Keisha bergeming. Ia bahkan tidak berani menatap Maya sama sekali. “Kamu nggak marah sama Ibu?”
Pandangan Keisha mulai mengabur. Air bening mulai berkumpul di pelupuk mata, kemudian menetes tanpa bisa dicegah. “Aku....” Gadis itu kesulitan bicara. “Aku sudah terlalu sering marah.”
Keisha hanya bisa terisak. Ia tak bisa berkata apa-apa. Kejadian trauma yang ia alami ketika dirinya masih duduk di sekolah dasar tiba-tiba berputar di kepalanya. Maya berdiri, kemudian memeluk Keisha. Membiarkan anaknya melepaskan tangis di dalam pelukannya.
Gadis itu memeluk erat Ibunya. Keisha sangat marah mendengar kenyataan bahwa Maya tidak menemuinya hanya karena berpikir hidup Keisha sangat baik. Padahal kenyataannya, ia hidup dikelilingi trauma dan luka yang tak kunjung mengering.
“Ibu, seandainya dulu Ibu membawaku lari dari rumah itu. Aku tidak akan mengalaminya.” Keisha berujar dalam hati.
***
Hampir tengah malam, setelah Aran mengantarnya pulang, Raisa membuka pintu rumah pelan-pelan. Ia menyalakan sakelar rumah hingga cahaya menyebar menyinari seluruh ruangan. Melihat mobil Keisha terparkir di belakang mobil Ibunya, Raisa yakin bahwa gadis itu menginap disini.

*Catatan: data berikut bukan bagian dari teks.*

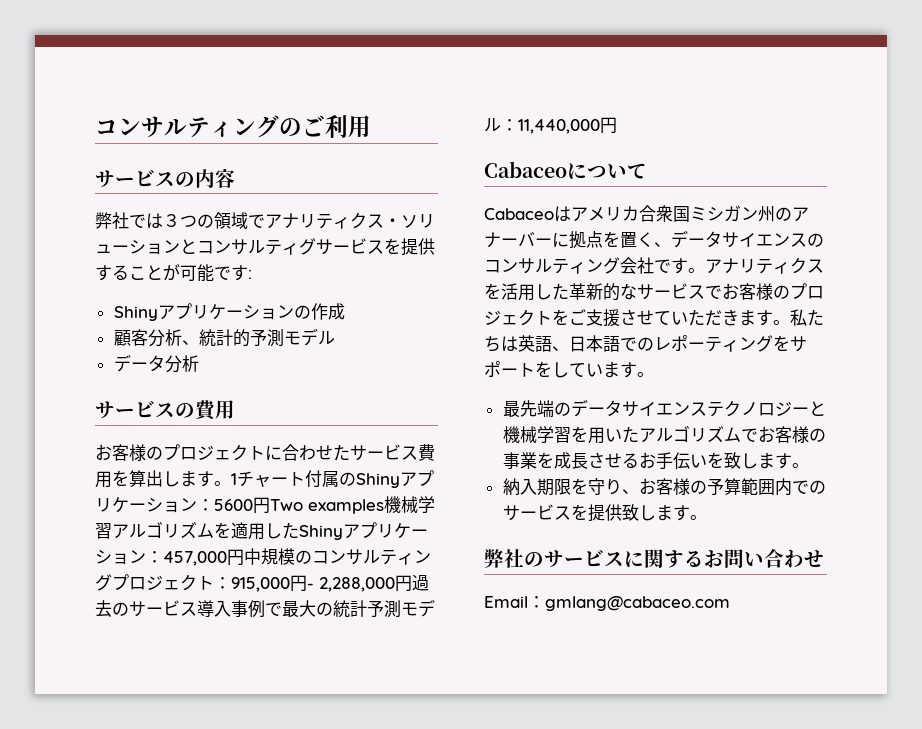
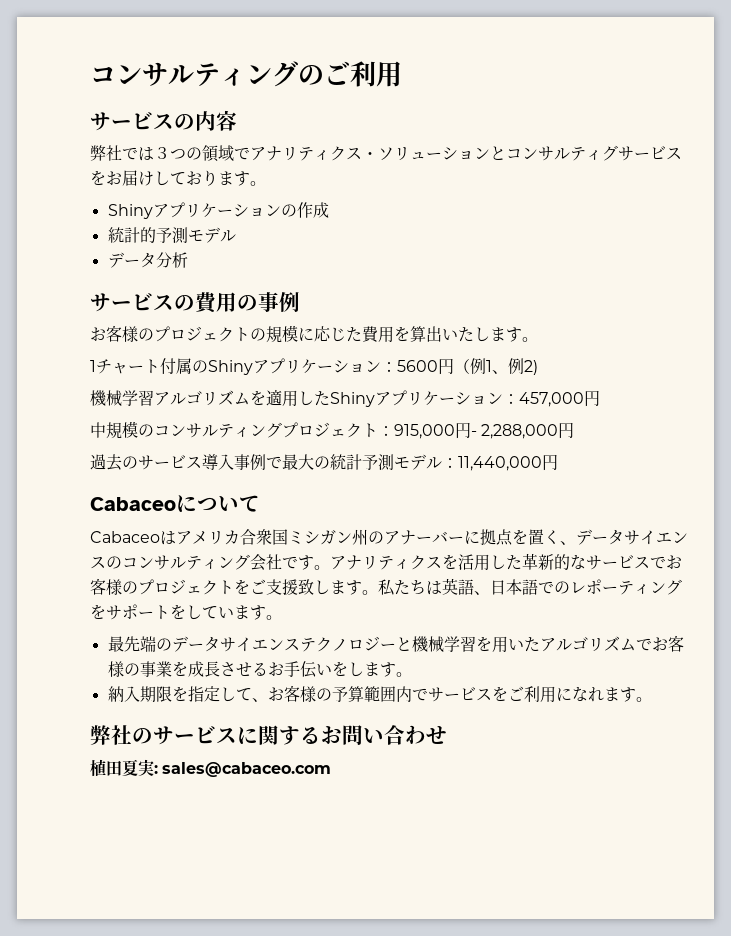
[401,238,435,256] [95,264,252,282] 提供することが可能です: -> [106,170,266,186] お届けしております。
[113,329,199,347] 顧客分析、 -> (329, 210) none
[95,444,418,461] // お客様のプロジェクトに合わせたサービス -> [237,291,300,312] [90,325,362,343] の事例 // お客様のプロジェクトの規模に応じた
[163,471,231,487] します。 -> [442,327,538,342] いたします。 //
[270,499,384,514] Two examples -> [454,358,538,375] （例1、例2) //
(244, 557) none -> (600, 398) //
(412, 583) none -> (575, 430) //
[620,309,739,326] させていただき -> [298,579,330,595] 致し
[723,452,741,469] 致 -> (348, 669) none
[587,478,622,495] 守り -> [187,686,252,702] 指定して
[808,480,826,494] [502,504,656,522] のサービスを提供致し -> [427,686,604,703] サービスをご利用になれ
[484,596,730,611] Email：gmlang@cabaceo.com -> [90,759,332,777] 植田夏実: sales@cabaceo.com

Raisa terduduk lemas di sofa depan televisi yang tak menyala. Ia kembali terisak pelan-pelan. Kejadian hari ini membuat kepalanya sangat sakit. Bagaimana bisa Keisha ternyata adalah anak kandung Ibunya? Bagaimana bisa gadis yang memotretnya tanpa busana di kamar hotel, hingga melemparkan kaleng minuman bersoda hingga dahinya bengkak adalah kakaknya?
Kalau memang ternyata ia punya kakak, kenapa harus Keisha? Kenapa?
Pintu kamar Ibunya terbuka, membuat Raisa menoleh secara impulsif. Kakak yang tak diinginkannya keluar dari kamar, meliriknya dengan air muka tanpa ekspresi.
“Aku juga kaget waktu tahu ternyata Ibu kandungku adalah Ibu kamu. Meski saat ini aku nggaktahu persis kita beneran saudara atau nggak. Atau beda ayah? Atau bahkan kamu hanya anak adopsi?”
Mendengar penuturan dari Keisha, darah Raisa tiba-tiba mendidih. “Kamu benar-benar nggak ada malu!”
“Aku nggak punya apa-apa lagi, Raisa!” Keisha meninggikan nada suaranya. Matanya menyala dan melirik Raisa penuh kemarahan. “Kamu mau Aran, kan? Ambilah! Nggak akan aku usik kalian lagi!”
“Tapi sebagai gantinya....” Keisha tersenyum licik. “Aku mau Ibuku!”